**Exercise requirements:** Gather each line containing the string "method" from these entries.

Material to process Block Start

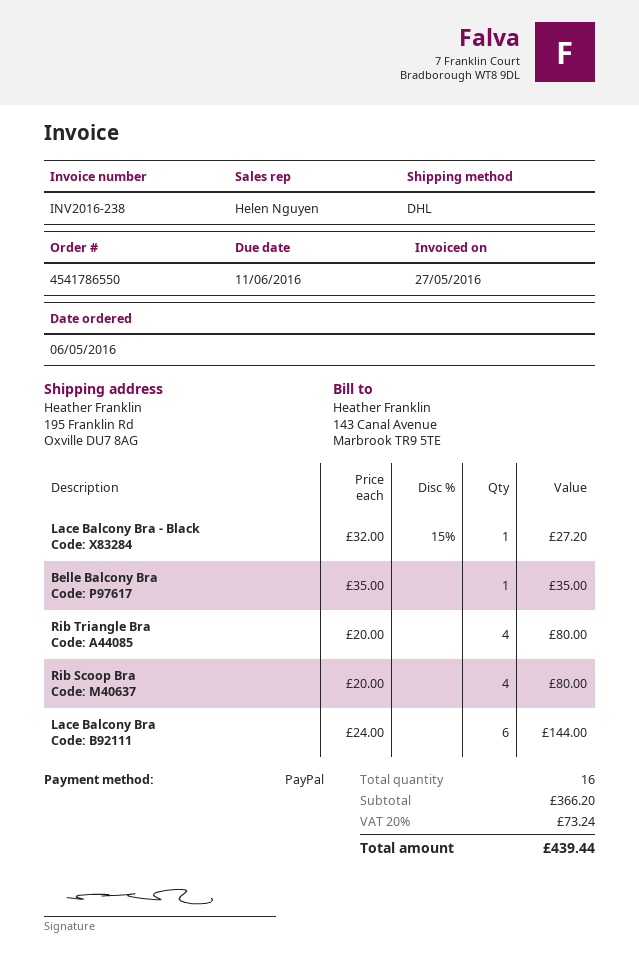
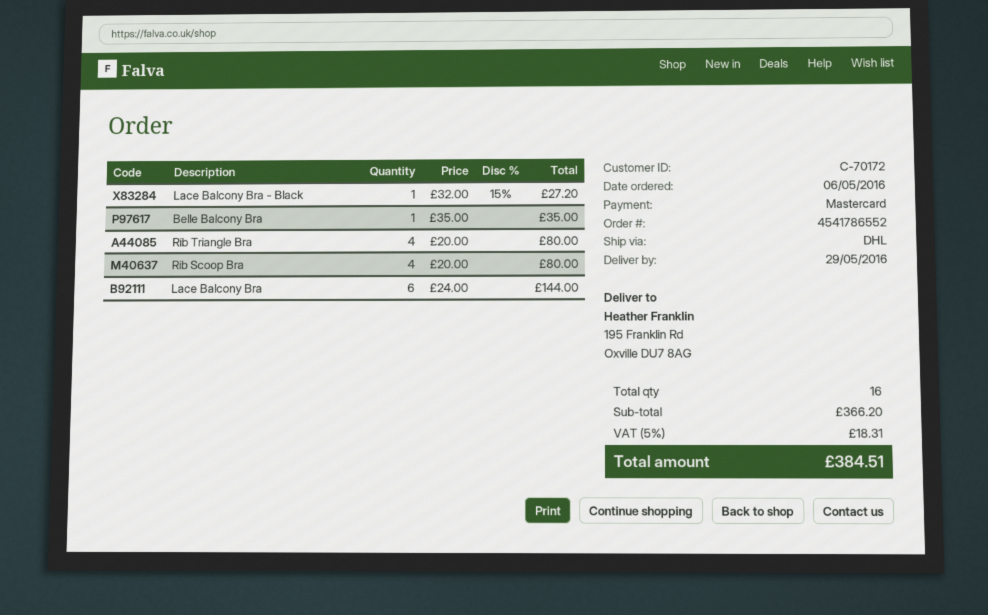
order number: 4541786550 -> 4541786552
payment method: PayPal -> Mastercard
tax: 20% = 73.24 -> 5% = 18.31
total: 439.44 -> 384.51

Material to process Block End
Material to process Block Start

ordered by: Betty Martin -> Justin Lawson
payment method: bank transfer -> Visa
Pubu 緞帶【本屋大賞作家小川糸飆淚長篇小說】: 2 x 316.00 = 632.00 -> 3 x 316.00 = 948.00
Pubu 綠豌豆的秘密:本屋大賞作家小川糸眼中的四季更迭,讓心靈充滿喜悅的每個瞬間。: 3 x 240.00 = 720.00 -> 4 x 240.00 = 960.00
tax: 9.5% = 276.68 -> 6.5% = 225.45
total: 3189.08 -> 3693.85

Material to process Block End
Material to process Block Start

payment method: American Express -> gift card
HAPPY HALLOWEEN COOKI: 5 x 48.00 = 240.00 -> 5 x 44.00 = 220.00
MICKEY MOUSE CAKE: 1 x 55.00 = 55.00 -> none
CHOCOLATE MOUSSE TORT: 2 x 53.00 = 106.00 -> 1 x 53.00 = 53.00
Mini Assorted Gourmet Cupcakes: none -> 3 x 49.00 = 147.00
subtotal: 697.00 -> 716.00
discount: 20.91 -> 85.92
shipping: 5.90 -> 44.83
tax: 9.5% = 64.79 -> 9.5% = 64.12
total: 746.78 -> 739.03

Material to process Block End

**Answer area:**
payment method: PayPal -> Mastercard
payment method: bank transfer -> Visa
payment method: American Express -> gift card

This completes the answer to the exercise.